To do - Make an exact copy of all the entries, but do not reproduce the pictures.

===== Material for this exercise

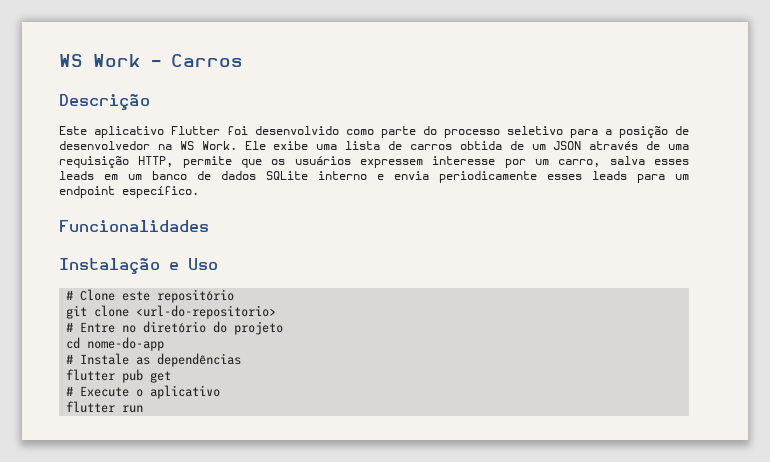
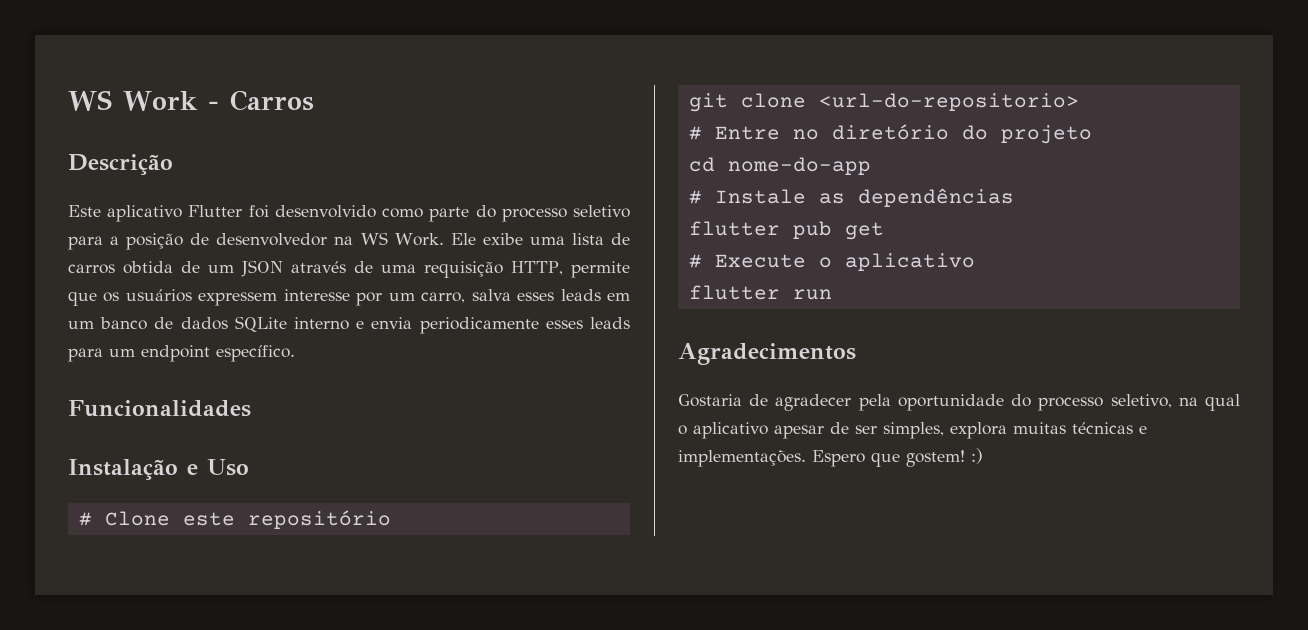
+ Agradecimentos
+ Gostaria de agradecer pela oportunidade do processo seletivo, na qual o aplicativo apesar de ser simples, explora muitas técnicas e implementações. Espero que gostem! :)

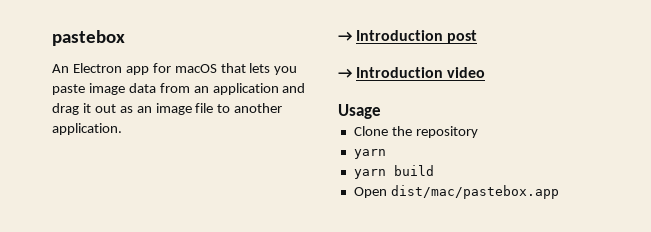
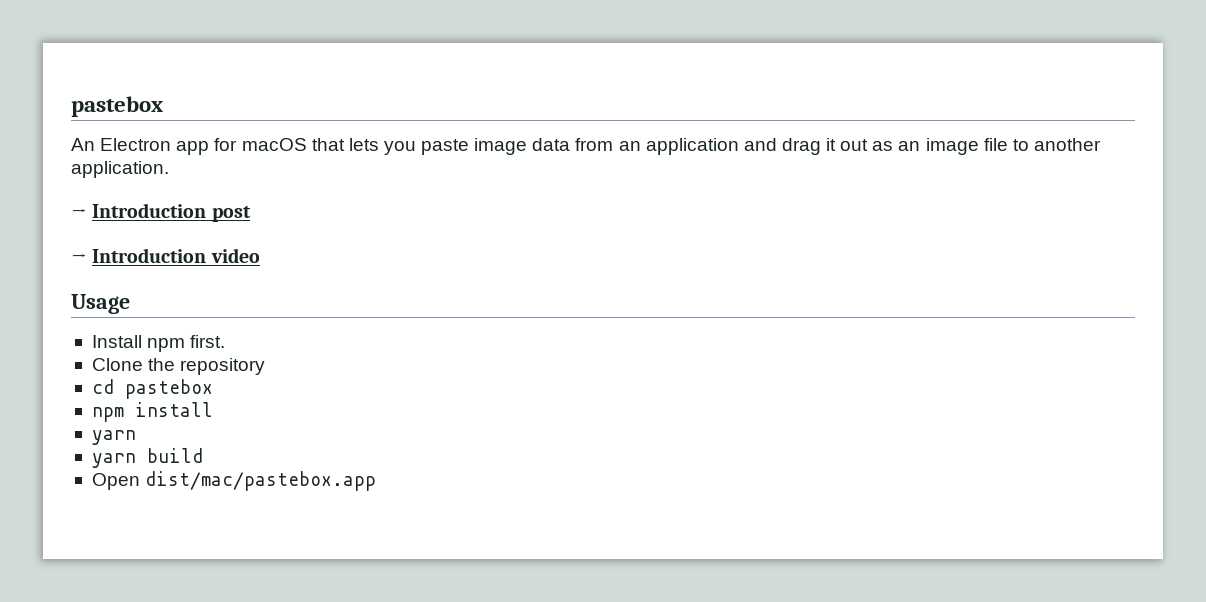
+ Install npm first.
+ cd pastebox
+ npm install

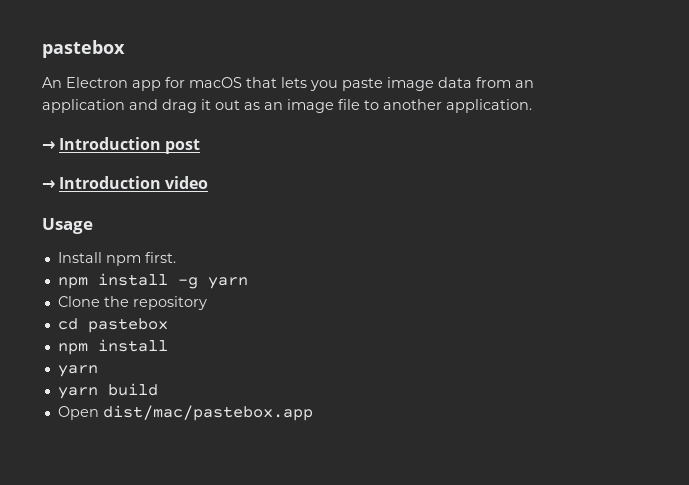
+ npm install -g yarn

==========

Result for this task -
+ Agradecimentos
+ Gostaria de agradecer pela oportunidade do processo seletivo, na qual o aplicativo apesar de ser simples, explora muitas técnicas e implementações. Espero que gostem! :)

+ Install npm first.
+ cd pastebox
+ npm install

+ npm install -g yarn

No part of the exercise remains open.